Apellis Pharmaceuticals Inc.

05/04/2026 | Press release | Distributed by Public on 05/04/2026 05:05

Management Change/Compensation (Form 8-K)

Item 5.02

Departure of Directors or Certain Officers; Election of Directors; Appointment of Certain Officers; Compensatory Arrangements of Certain Officers.

On April 28, 2026, the compensation committee of the board of directors of Apellis Pharmaceuticals, Inc., a Delaware corporation (the "Company") approved an amendment and restatement of the Apellis Pharmaceuticals, Inc. Executive Separation Benefits and Retention Plan (the "A&R Separation Benefits Plan"), in connection with the transactions contemplated by the Agreement and Plan of Merger (the "Merger Agreement") among the Company, Biogen Inc., a Delaware corporation, and Aspen Purchaser Sub, Inc., a Delaware corporation and a direct wholly owned subsidiary of Parent.
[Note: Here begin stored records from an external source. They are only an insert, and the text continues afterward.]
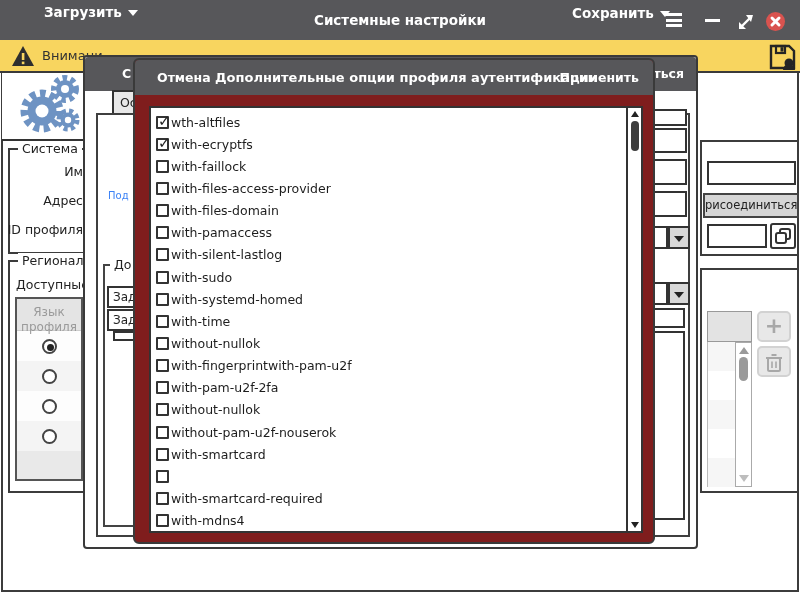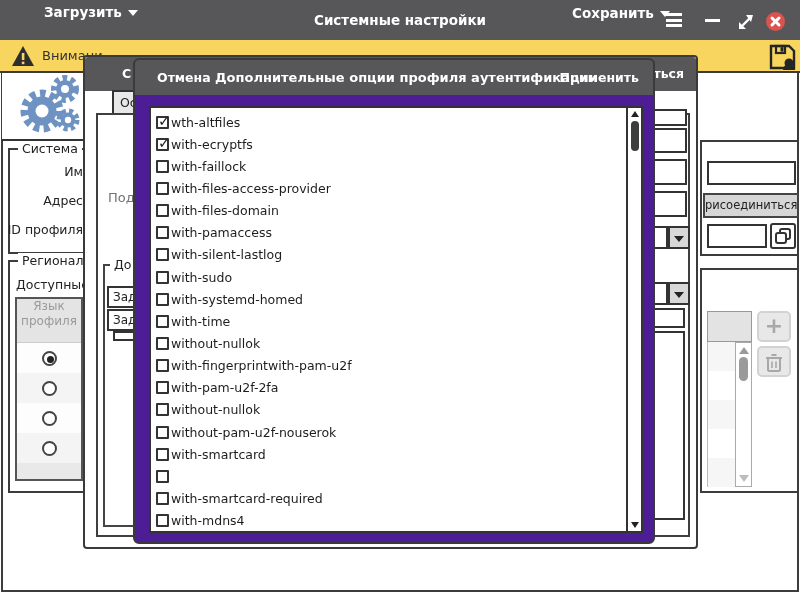"Отмена" #modal { background: #4c1d95 -> #7f1d1d }
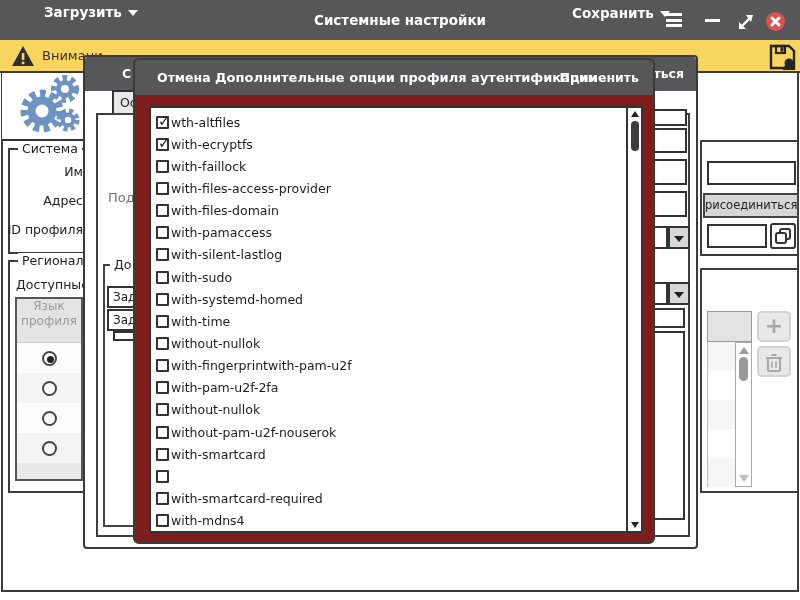"Под" #bgd-sub { color: #737373 -> #3b82f6; font-size: 13px -> 10px }
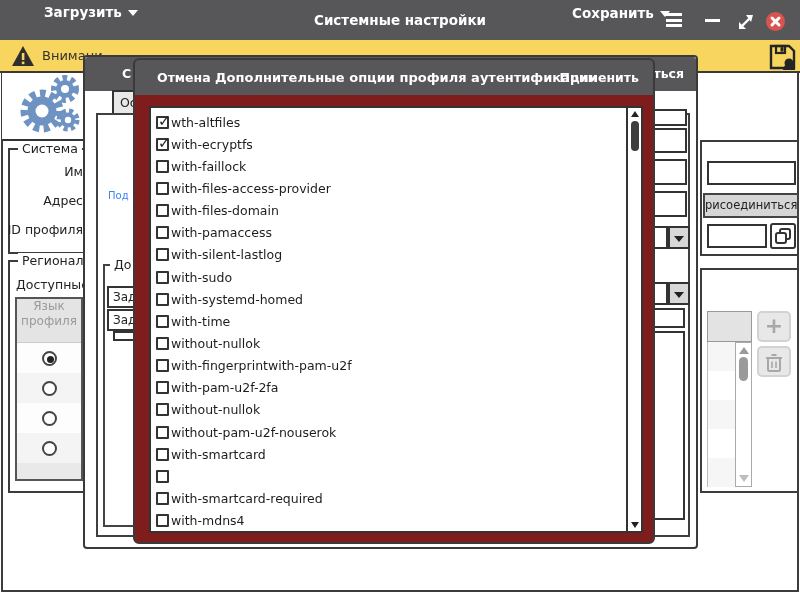"Язык" #lang-head { height: 44px -> 32px; padding-top: none -> 6px }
The A&R Separation Benefits Plan will become effective on, and subject to the occurrence of, the Closing Date (as defined in the Merger Agreement) and reflects the following amendments to the current terms of the Executive Separation Benefits and Retention Plan:

the unvested right of each participant (which includes each named executive officer of the Company) to receive payments with respect to Converted Options and Converted RSU Awards (each, as defined in the Merger Agreement) pursuant to the terms of the Merger Agreement will accelerate and vest in full in the event of such participant's termination of employment by Company other than for cause or resignation for good reason at any time before such rights are fully vested by their terms; and

the proviso in the definition of "Good Reason" that excludes changes in scope solely as a result of the Company becoming a subsidiary of another corporation will not apply to C-Level Officers (as defined in the Executive Separation Plan and which includes each named executive officer of the Company).